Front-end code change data
______________________________

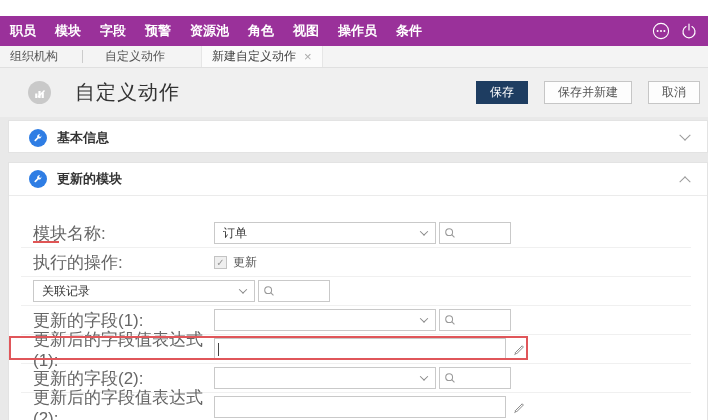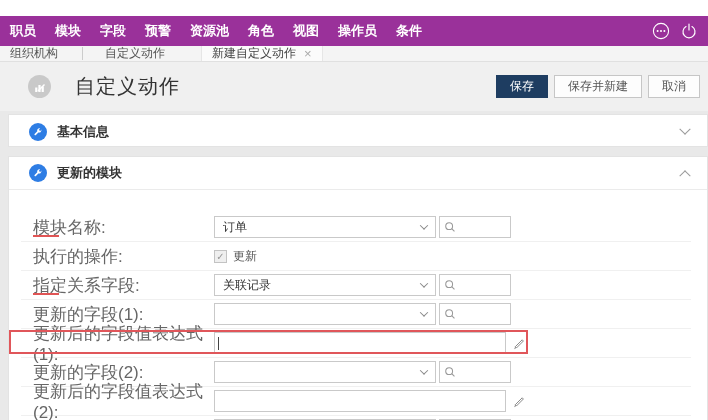--- a/index.html
+++ b/index.html
@@ -14,7 +14,7 @@
   .circle-icon { width:18px; height:18px; display:flex; align-items:center; justify-content:center; cursor:pointer; }
 
   
-  .tabbar { height:16px; background:#f4f4f4; border-bottom:1px solid #e0e0e0; display:flex; align-items:stretch; }
+  .tabbar { height:22px; background:#f4f4f4; border-bottom:1px solid #e0e0e0; display:flex; align-items:stretch; }
   .tab { display:flex; align-items:center; padding:0 24px 0 10px; font-size:12px; color:#555; cursor:pointer; white-space:nowrap; }
   .tab .tab-label { pointer-events:none; }
   .tab.active { background:#fbfbfb; border-left:1px solid #e6e6e6; border-right:1px solid #e6e6e6; color:#444; padding-right:10px; margin-left:12px; }

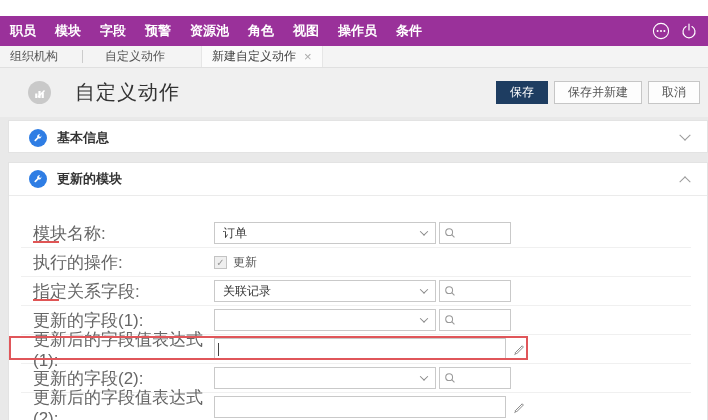--- a/index.html
+++ b/index.html
@@ -25,7 +25,7 @@
   .page-header { height:49px; background:#f0f0f0; display:flex; align-items:center; padding:0 8px 0 28px; margin-bottom:3px; }
   .avatar { width:23px; height:23px; border-radius:50%; background:#c9c9c9; display:flex; align-items:center; justify-content:center; flex:none; }
   .page-title { font-size:20px; font-weight:400; color:#333; margin-left:24px; letter-spacing:1px; }
-  .header-buttons { margin-left:auto; display:flex; gap:6px; }
+  .header-buttons { margin-left:auto; display:flex; gap:16px; }
   .btn { height:23px; font-size:12px; padding:0 13px; border:1px solid #c6c6c6; background:#fdfdfd; color:#555; cursor:pointer; font-family:inherit; }
   .btn.primary { background:#1e3d61; border-color:#1e3d61; color:#fff; }
 

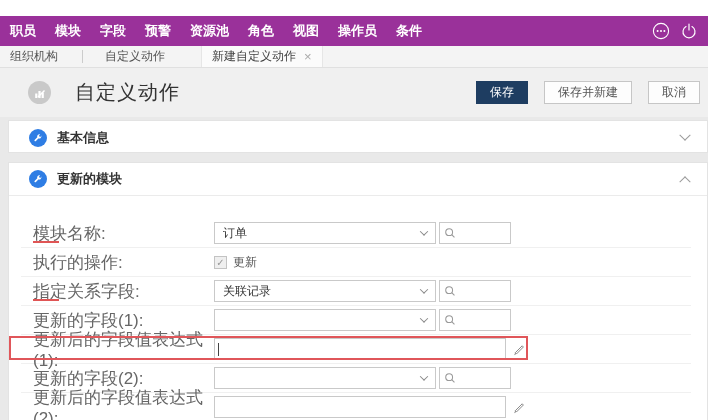--- a/index.html
+++ b/index.html
@@ -169,7 +169,6 @@
           <span class="cb-label">更新</span>
         </div>
         <div class="form-row">
-          <span class="field-label">指定关系字段:<span class="red-underline"></span></span>
           <div class="lookup-select">
             <span class="lookup-value">关联记录</span>
             <span class="dd-chev"></span>

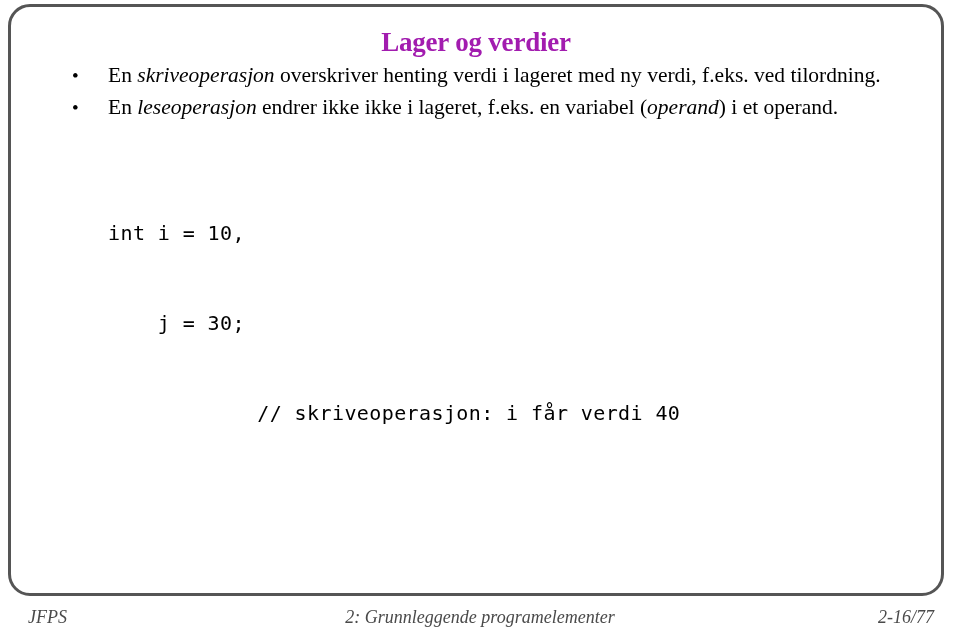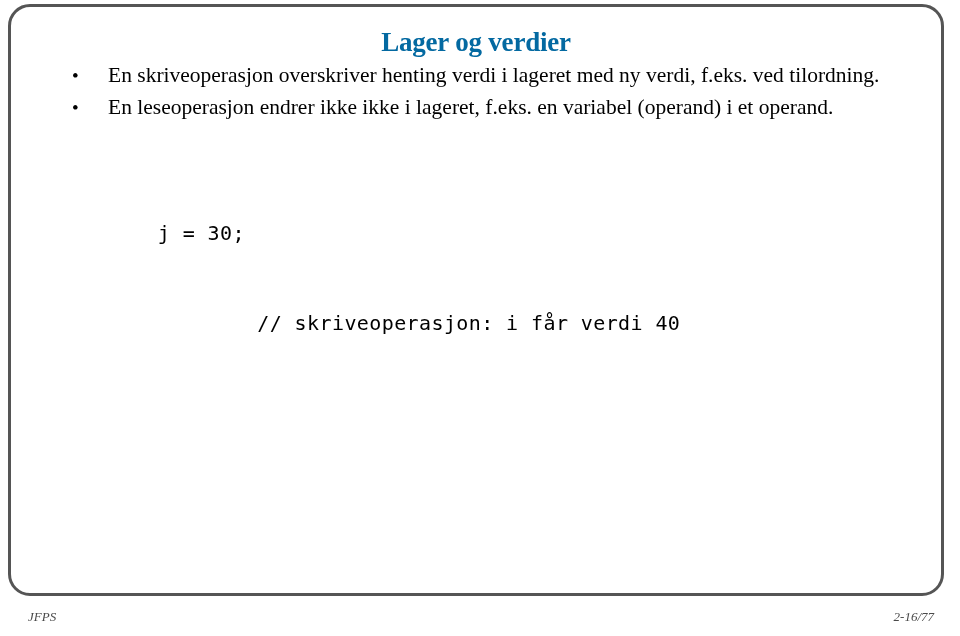--- a/index.html
+++ b/index.html
@@ -58,7 +58,7 @@
     font-size: 27px;
     line-height: 32px;
     letter-spacing: -0.2px;
-    color: #0369a1;
+    color: #a21caf;
   }
 
   

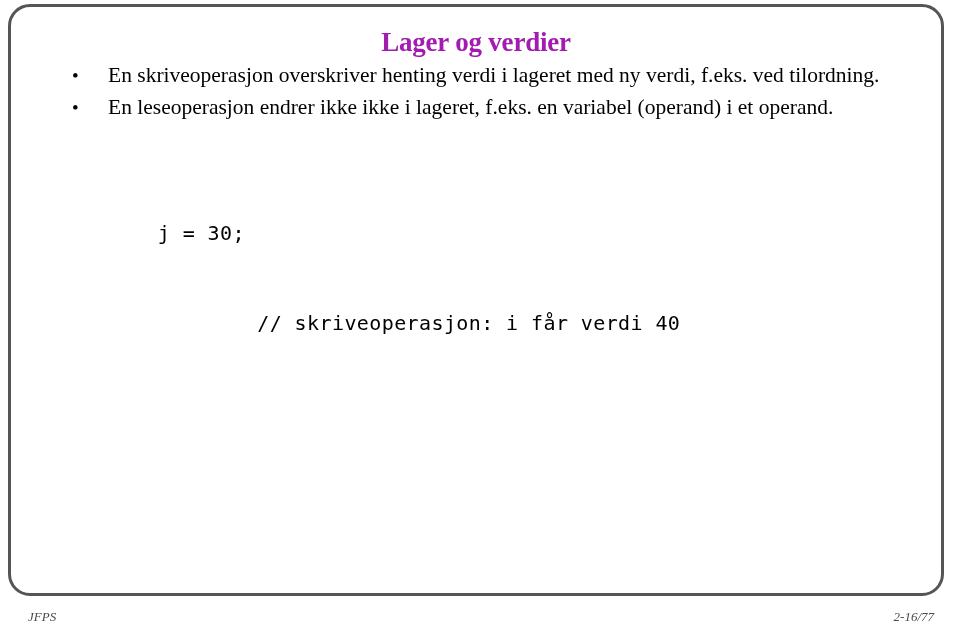--- a/index.html
+++ b/index.html
@@ -84,7 +84,7 @@
     line-height: 27px;
   }
   .bullet-text { display: inline; }
-  .it { }
+  .it { font-style: italic; }
 
   
   .code-block {

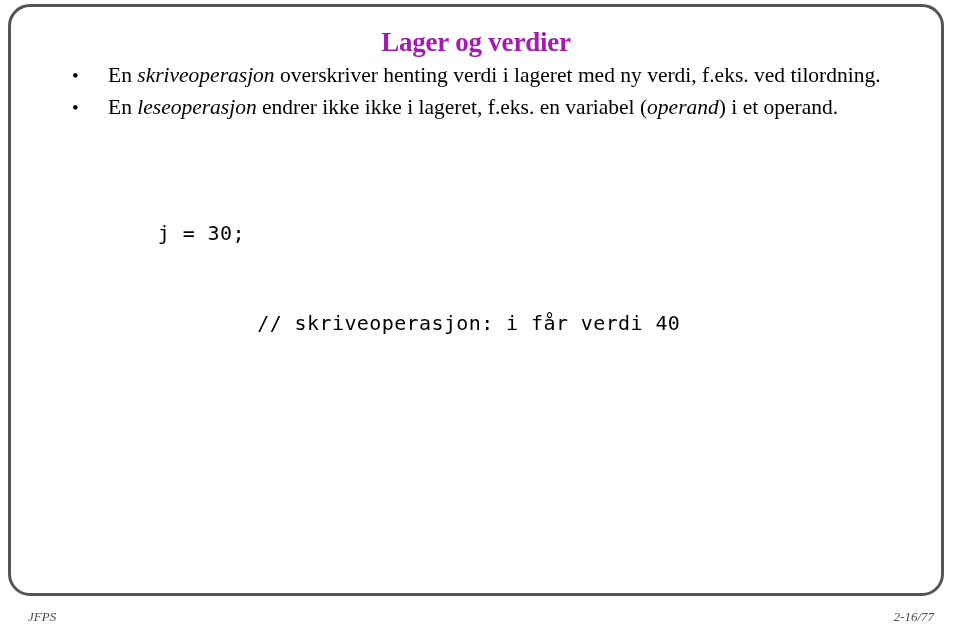--- a/index.html
+++ b/index.html
@@ -157,6 +157,7 @@
     </div>
 
     <div class="code-block">
+      <div class="code-line">int i = 10,</div>
       <div class="code-line">    j = 30;</div>
       <div class="code-line">            // skriveoperasjon: i får verdi 40</div>
     </div>

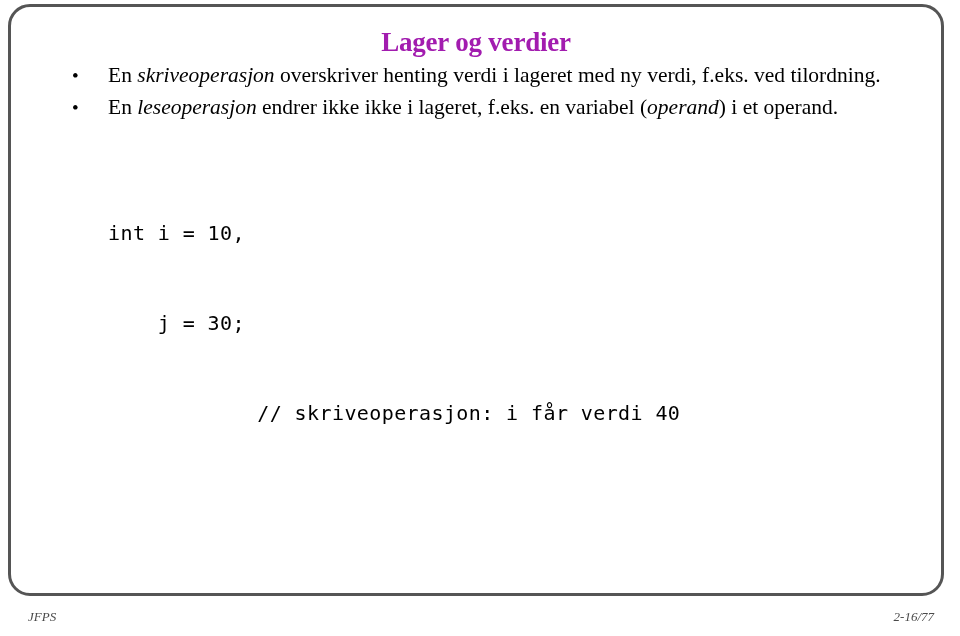--- a/index.html
+++ b/index.html
@@ -109,7 +109,7 @@
     height: 30px;
     font-family: "Liberation Serif", "DejaVu Serif", serif;
     font-style: italic;
-    font-size: 13px;
+    font-size: 18px;
     line-height: 22px;
     color: #4a4a4a;
   }

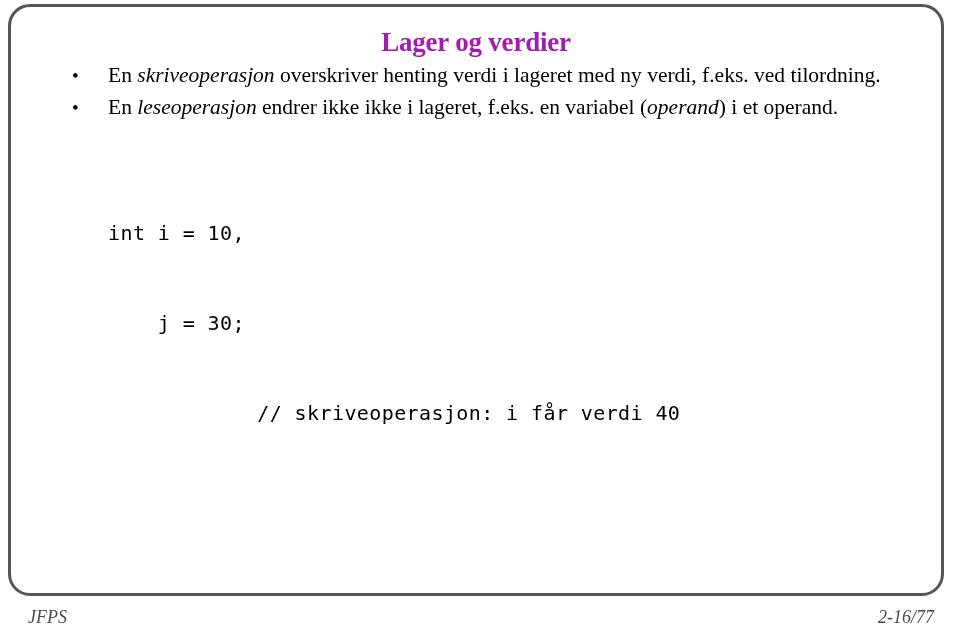--- a/index.html
+++ b/index.html
@@ -166,6 +166,7 @@
 
   <div class="footer">
     <div class="footer-left">JFPS</div>
+    <div class="footer-center">2: Grunnleggende programelementer</div>
     <div class="footer-right">2-16/77</div>
   </div>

______________________________

» **WHAT YOU HAVE TO DO**:
Look through the records above for the string "auto", then copy every line that has it.

» **TASK SOLUTION**:
-  .header-buttons { margin-left:auto; display:flex; gap:6px; }
+  .header-buttons { margin-left:auto; display:flex; gap:16px; }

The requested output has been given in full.